Lieutenant-Colonel Graham Seton Hutchison (20 January 1890 – 3 April 1946) was a British First World War army officer, military theorist, author of both adventure novels and non-fiction works and fascist activist. Seton Hutchison became a celebrated figure in military circles for his tactical innovations during the First World War but would later become associated with a series of fringe fascist movements which failed to capture much support even by the standards of the far right in Britain in the interbellum period. He made a contribution to First World War fiction with his espionage novel, The W Plan.

Military career
Hutchinson was born in Hampstead in January 1890. His father came from Inverness, although the family settled in London. He was educated at the Royal Military College, Sandhurst. Seton Hutchison first saw military service when he enlisted in the King's Own Scottish Borderers in 1909, remaining with the regiment until 1913. He spent time in colonial Africa, serving with the British South Africa Police and the Rhodesian Army before the outbreak of the First World War.

In 1914, he returned to the British Army initially with the 2nd Battalion, Argyll and Sutherland Highlanders and the Machine Gun Corps. In 1917 Seton Hutchison, at the time a Major and Machine Gun Officer in the 33rd Division, convinced his commanding officer to group all the machine gunners, who were spread between four brigades, into a single company under his command, a scheme that was soon rolled out across the British Army resulting in the Machine Gun Corps becoming an independent branch of the army. He also became noted for his strong opposition to retreat and recounted a story of how in March 1918 he shot all but two of a group of forty British soldiers fleeing from the German Imperial Army.

Seton Hutchison's exploits made him a well-known figure and he was awarded both the Distinguished Service Order and the Military Cross. A somewhat more unusual tribute followed in 1921 when the composer Kenneth J. Alford penned a marching tune, The Mad Major, in his honour.

Post-war activity
Following his war service Seton Hutchison took an interest in the welfare of ex-soldiers, forming the Old Contemptibles Association and then taking a leading role in setting up the British Legion. Between 1920 and 1921 he was part of the Upper Silesian Commission and he would write that his time there gave him significant sympathy with the defeated Germans and convinced him that the Treaty of Versailles was an unjust settlement.
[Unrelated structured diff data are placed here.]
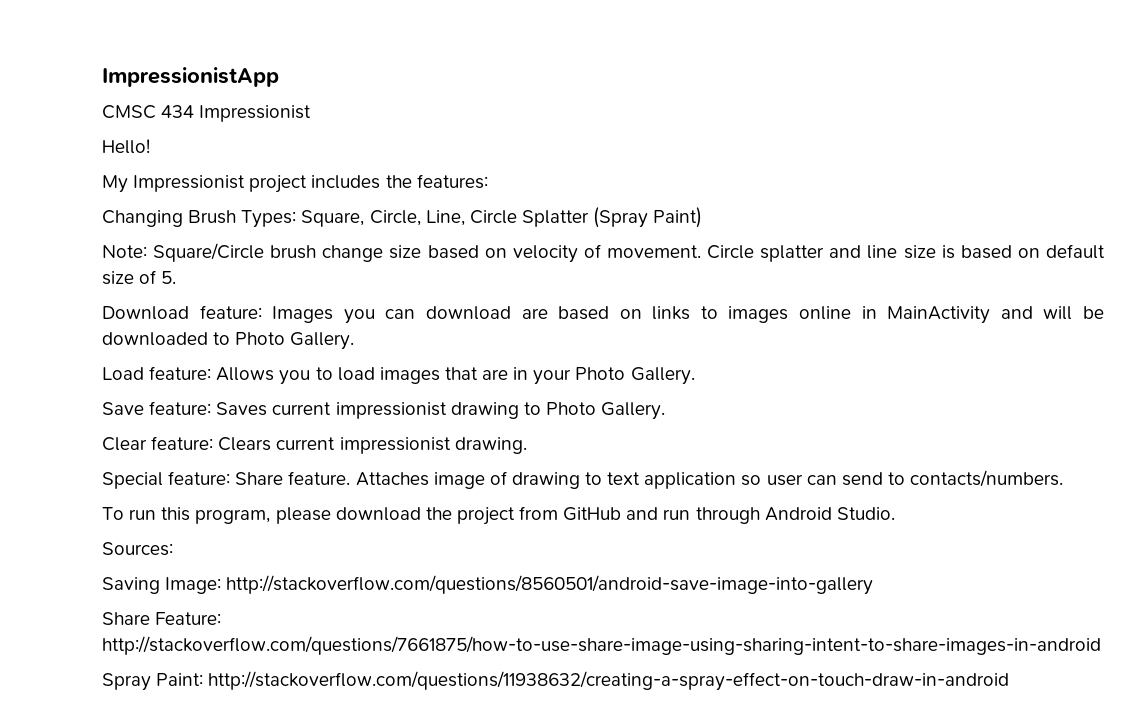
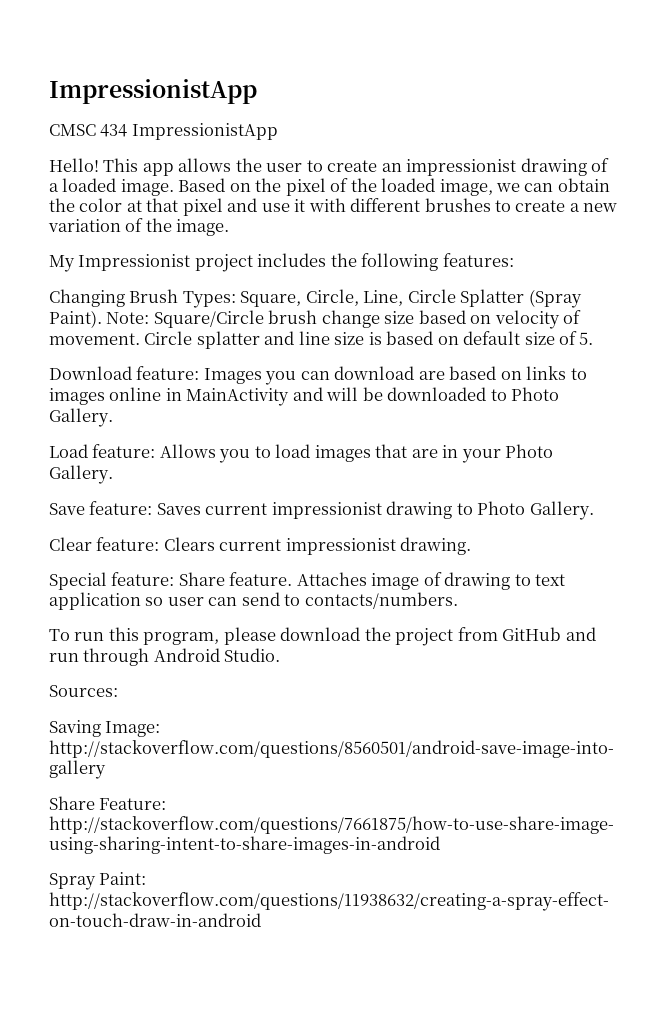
[199,105,312,122] Impressionist -> [131,123,278,140] ImpressionistApp
(150, 146) none -> [103,158,610,176] [49,178,610,196] [49,198,618,216] [48,218,230,236] This app allows the user to create an impressionist drawing of a loaded image. Based on the pixel of the loaded image, we can obtain the color at that pixel and use it with different brushes to create a new variation of the image.
(412, 181) none -> [361,253,439,271] following
[653,207,703,228] Paint) // -> [49,310,102,328] Paint).

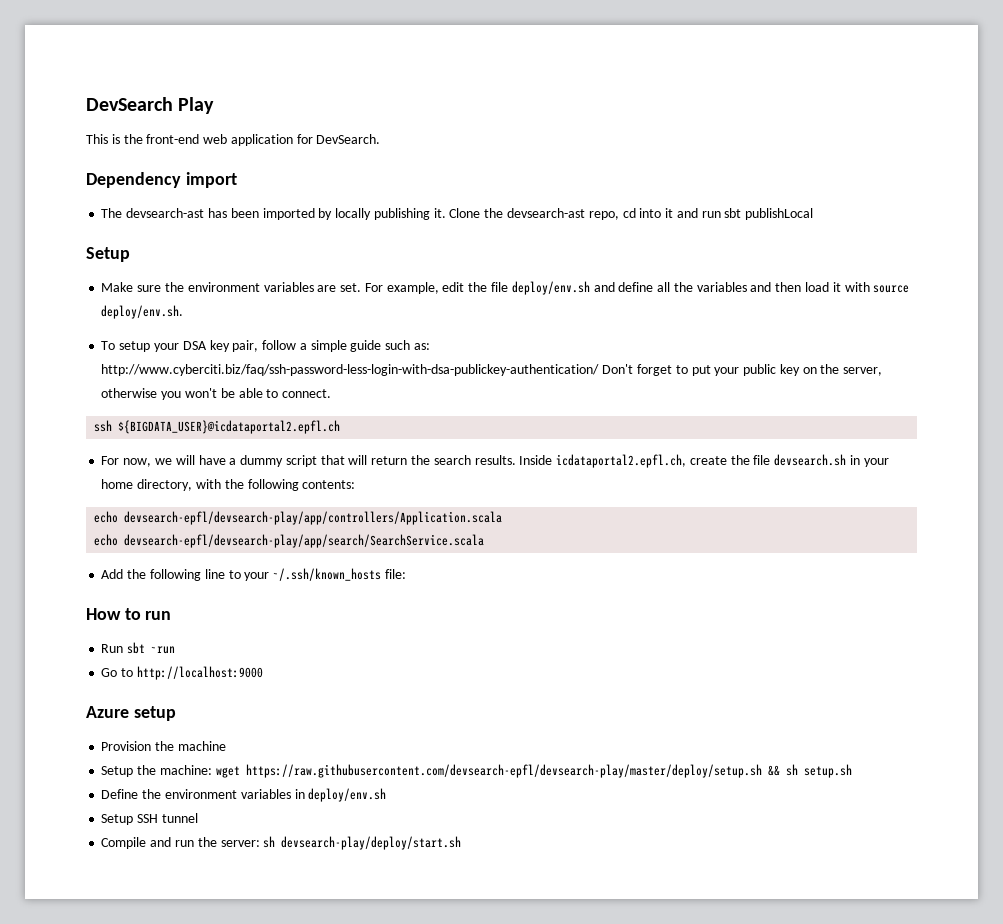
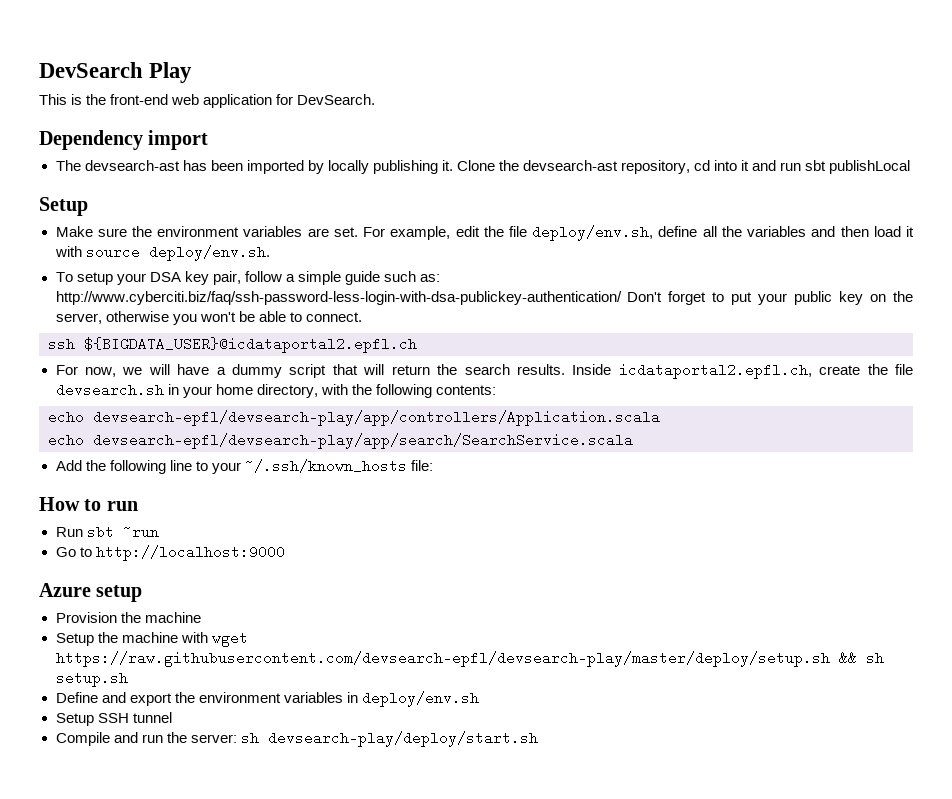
[588,211,619,220] repo, -> [621,160,691,174] repository,
[511,281,615,295] deploy/env.sh and -> [532,225,654,241] deploy/env.sh,
[159,765,212,775] machine: -> [121,632,208,643] machine with
(139, 794) none -> [101,692,172,706] and export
His first involvement in party politics came with the Liberal Party and he was its candidate in Uxbridge in the 1923 general election, without success. He would soon after move towards a more right-wing position and became a member of the arch-conservative English Mistery soon after its foundation in 1930. He had previously led his own similar group, the Paladin League, although it did not enjoy such a high profile as English Mistery. His other political sympathies included a strong strain of anti-Semitism, which he claimed was engendered by contempt for his Jewish classmates whilst at school in Hampstead, and support for the Social Credit economic ideas of C. H. Douglas. During the 1930s he corresponded with Ezra Pound, largely over their shared interest in Social Credit.

Fascism
Like a small number of British Army officers after the First World War Seton Hutchison was attracted to the militarism of fascism and he became involved in a number of movements. He initially claimed to have a large band of supporters, including the ludicrous claim that he had 20,000 followers in Mansfield alone, and attempted in 1931 to merge this unnamed group with the British Fascists (BF). However Rotha Lintorn-Orman broke off negotiations when it became clear that Seton Hutchison had no movement at all to speak of.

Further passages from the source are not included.